# Task directions
Below this line are records; write out exactly the lines from the one containing "TOTAL | MTD 2024: 0 -> 1,293" through the one containing "TOTAL | MTD 2024: 1,293 -> 698", with the pictures left out.

# Task input
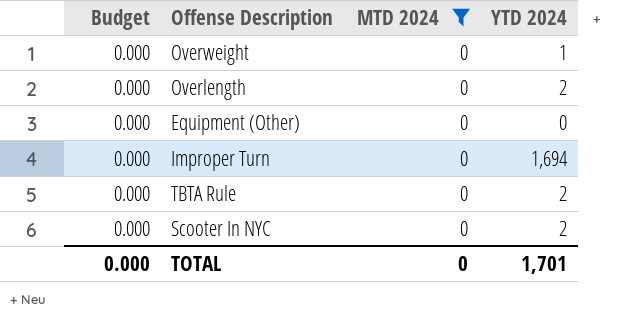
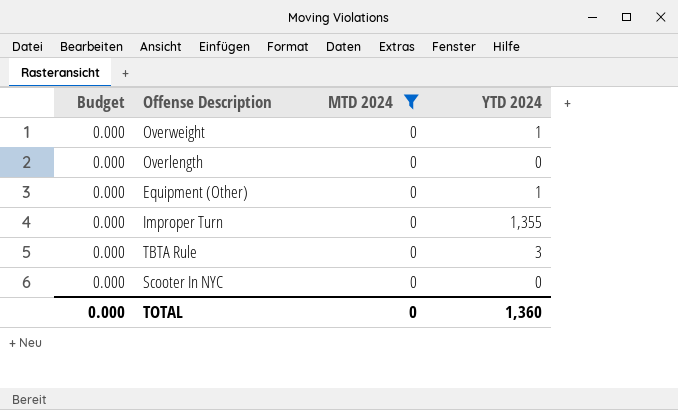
Overlength | YTD 2024: 2 -> 0
Equipment (Other) | YTD 2024: 0 -> 1
Improper Turn | YTD 2024: 1,694 -> 1,355
TBTA Rule | YTD 2024: 2 -> 3
Scooter In NYC | YTD 2024: 2 -> 0
TOTAL | YTD 2024: 1,701 -> 1,360

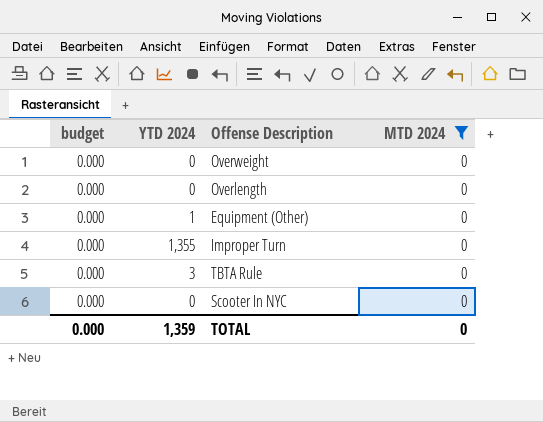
column name: Budget -> budget
column YTD 2024 | position: 4 -> 2
Overweight | YTD 2024: 1 -> 0
TOTAL | YTD 2024: 1,360 -> 1,359

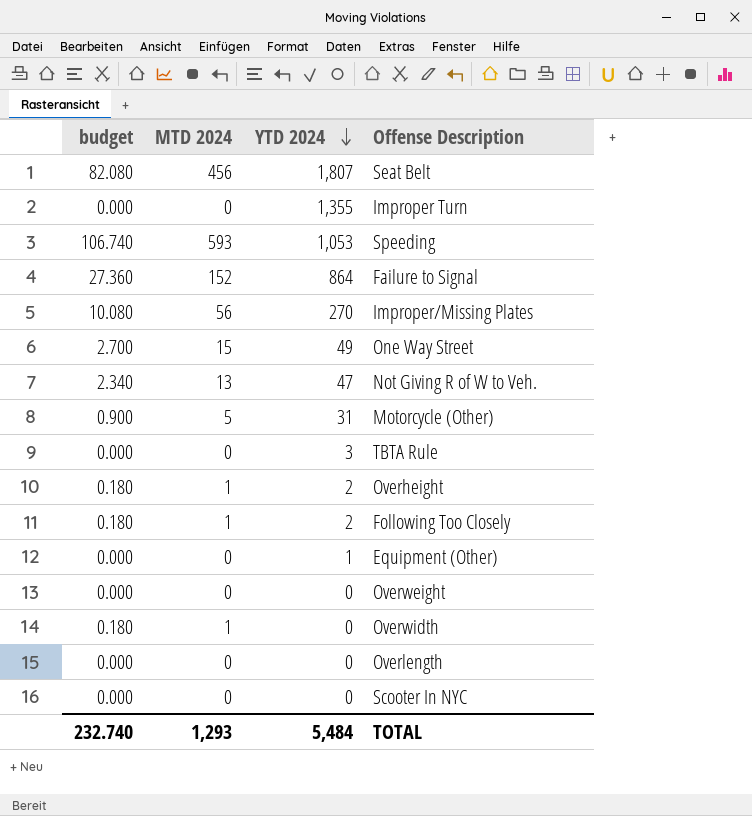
filter: MTD 2024 = 0 -> none
row order: none -> YTD 2024 descending
column MTD 2024 | position: 4 -> 2
TOTAL | budget: 0.000 -> 232.740
TOTAL | MTD 2024: 0 -> 1,293
TOTAL | YTD 2024: 1,359 -> 5,484

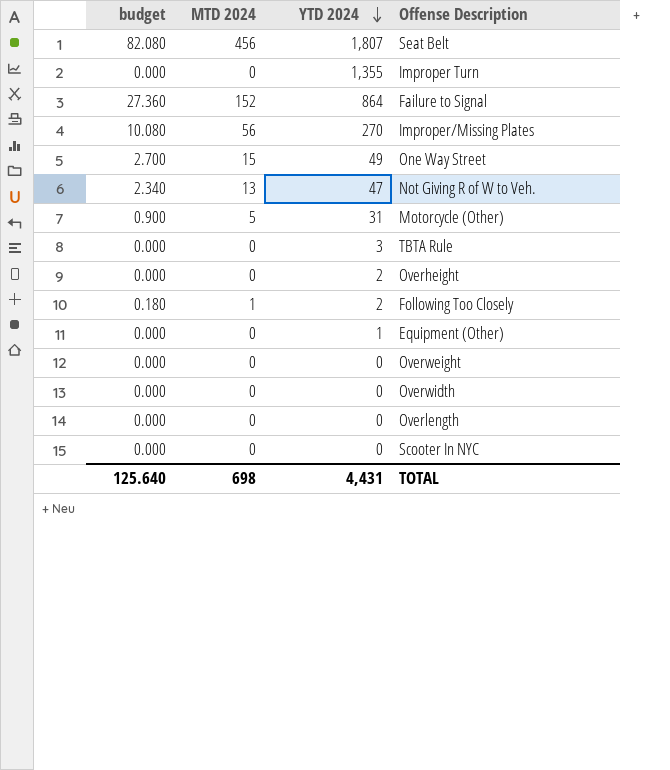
row Speeding: 106.740 | 593 | 1,053 -> none
Overheight | budget: 0.180 -> 0.000
Overheight | MTD 2024: 1 -> 0
Overwidth | budget: 0.180 -> 0.000
Overwidth | MTD 2024: 1 -> 0
TOTAL | budget: 232.740 -> 125.640
TOTAL | MTD 2024: 1,293 -> 698
TOTAL | YTD 2024: 5,484 -> 4,431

# Written solution
TOTAL | MTD 2024: 0 -> 1,293
TOTAL | YTD 2024: 1,359 -> 5,484

row Speeding: 106.740 | 593 | 1,053 -> none
Overheight | budget: 0.180 -> 0.000
Overheight | MTD 2024: 1 -> 0
Overwidth | budget: 0.180 -> 0.000
Overwidth | MTD 2024: 1 -> 0
TOTAL | budget: 232.740 -> 125.640
TOTAL | MTD 2024: 1,293 -> 698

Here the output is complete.